(Before-and-after change records)
◇ ◇ ◇ ◇ ◇ ◇ ◇

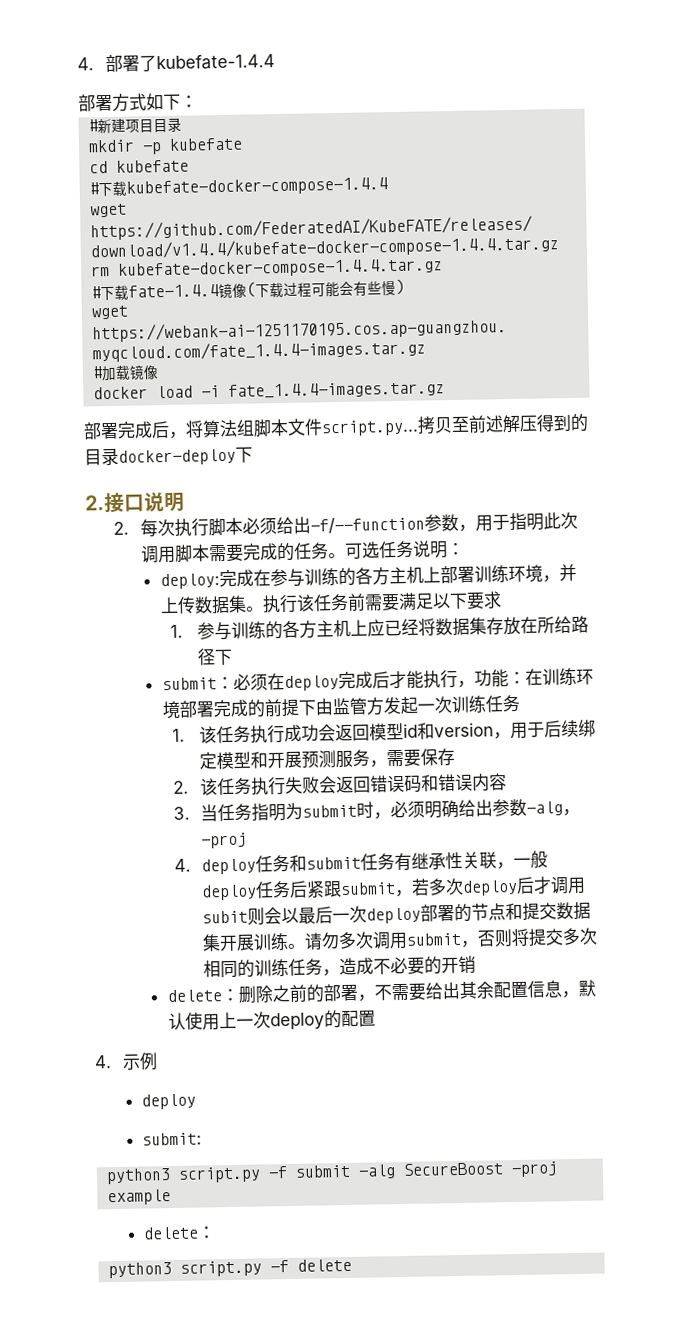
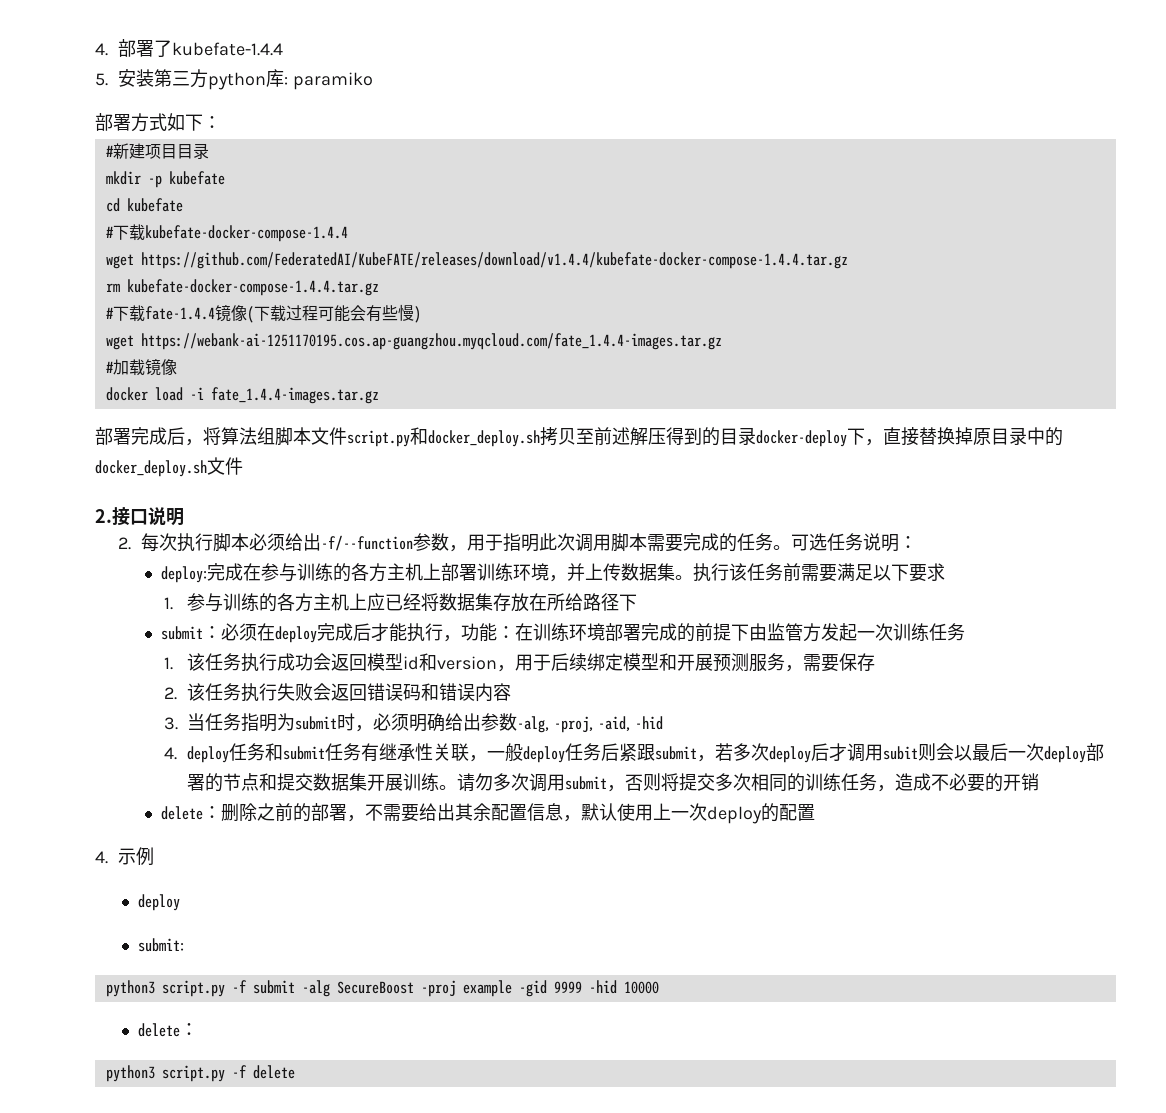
(275, 62) none -> [95,69,373,90] // 5.安装第三方python库: paramiko
[321,419,419,437] script.py... -> [347,427,540,447] script.py和docker_deploy.sh
(253, 454) none -> [865,427,1063,446] [95,457,243,477] ，直接替换掉原目录中的docker_deploy.sh文件
[525,801,580,817] [200,832,247,849] -alg，-proj -> [516,716,663,733] -alg, -proj, -aid, -hid
(172, 1197) none -> [518,980,659,997] -gid 9999 -hid 10000

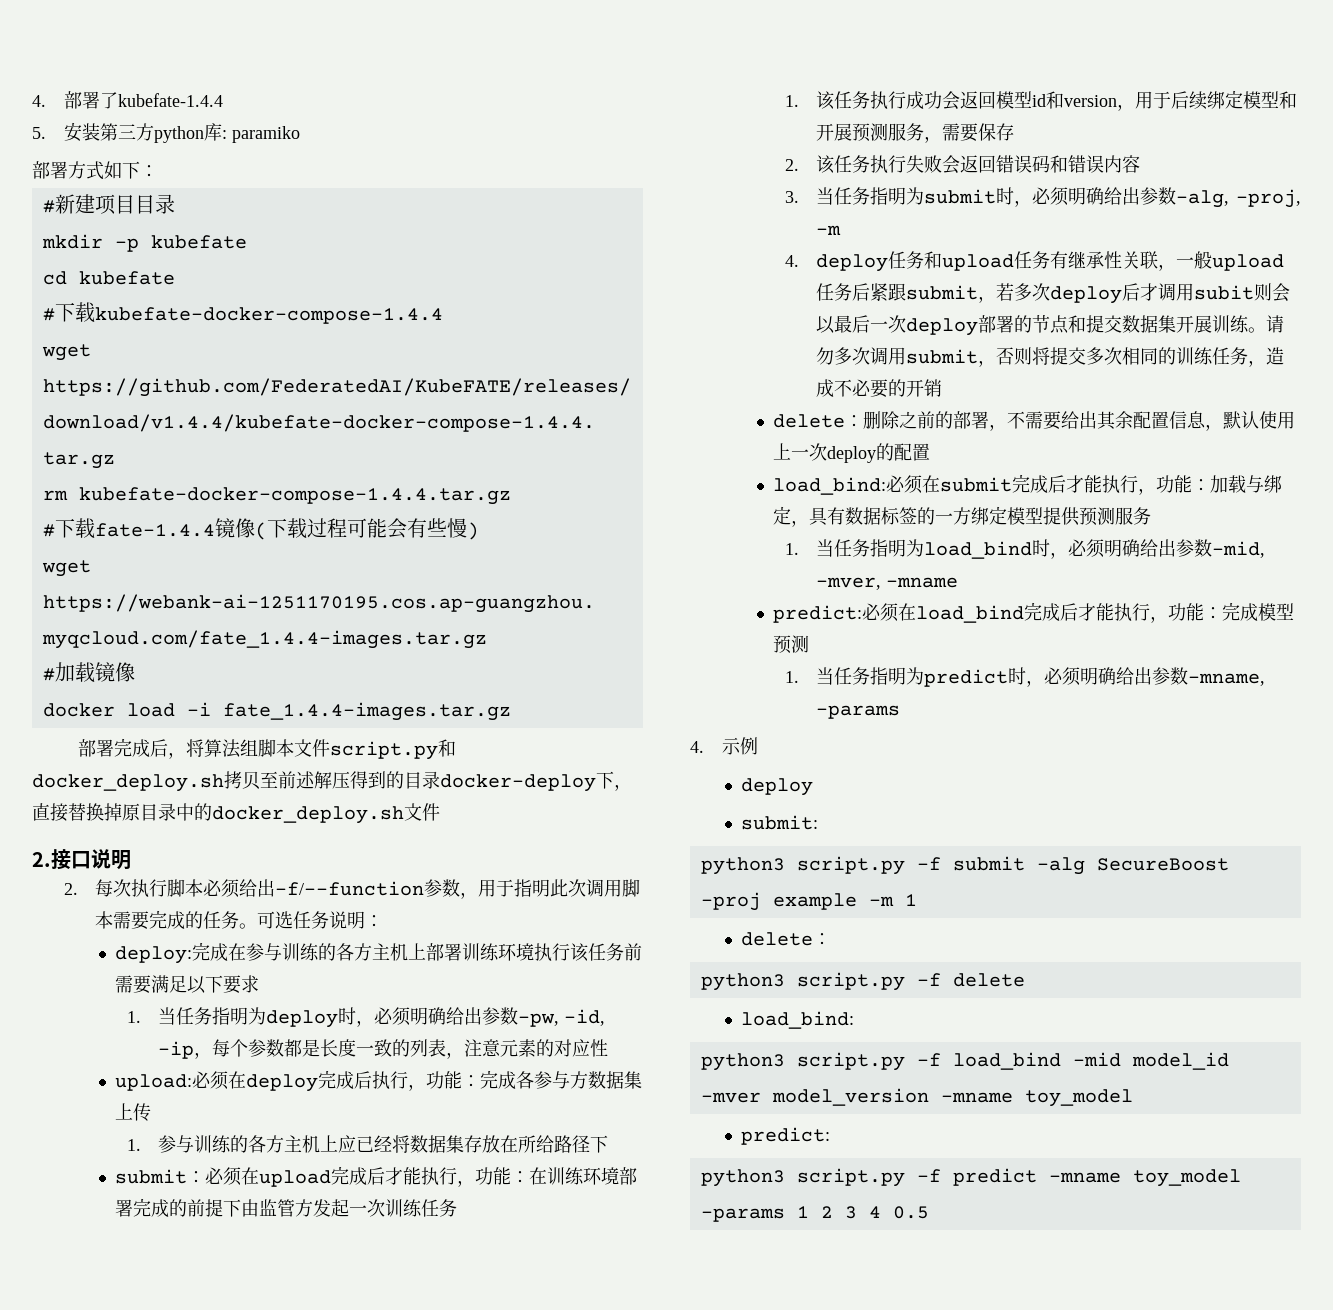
[548,563,693,582] ，并上传数据集。 -> (534, 952) none
(945, 572) none -> [126,1007,606,1028] [158,1039,609,1059] [114,1070,642,1092] [114,1103,151,1122] // 1.当任务指明为deploy时，必须明确给出参数-pw, -id, -ip，每个参数都是长度一致的列表，注意元素的对应性 // upload:必须在deploy完成后执行，功能：完成各参与方数据集上传
[274,626,317,643] deploy -> [258,1170,331,1187] upload
[597,716,663,731] -aid, -hid -> [816,225,842,235] -m
[282,746,325,760] submit -> [942,254,1015,271] upload
[522,746,565,763] deploy -> [1212,254,1285,271] upload
(815, 812) none -> [772,474,1282,495] [772,506,1151,527] [784,539,1266,559] [816,577,959,590] [772,602,1294,623] [772,635,809,654] [784,667,1266,687] [816,705,901,719] // load_bind:必须在submit完成后才能执行，功能：加载与绑定，具有数据标签的一方绑定模型提供预测服务 // 1.当任务指明为load_bind时，必须明确给出参数-mid, -mver, -mname // predict:必须在load_bind完成后才能执行，功能：完成模型预测 // 1.当任务指明为predict时，必须明确给出参数-mname, -params
[518,980,659,997] -gid 9999 -hid 10000 -> [868,894,917,906] -m 1
(295, 1072) none -> [741,1011,855,1029] [700,1052,1229,1071] [700,1088,1133,1107] [741,1127,831,1145] [700,1168,1241,1187] [700,1206,929,1222] // load_bind: // python3 script.py -f load_bind -mid model_id -mver model_version -mname toy_model // predict: // python3 script.py -f predict -mname toy_model -params 1 2 3 4 0.5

◇ ◇ ◇ ◇ ◇ ◇ ◇

◆ **Assigned task**: Copy out every line of the data that includes "script".

◆ **Result of the task**:
[321,419,419,437] script.py... -> [347,427,540,447] script.py和docker_deploy.sh
(295, 1072) none -> [741,1011,855,1029] [700,1052,1229,1071] [700,1088,1133,1107] [741,1127,831,1145] [700,1168,1241,1187] [700,1206,929,1222] // load_bind: // python3 script.py -f load_bind -mid model_id -mver model_version -mname toy_model // predict: // python3 script.py -f predict -mname toy_model -params 1 2 3 4 0.5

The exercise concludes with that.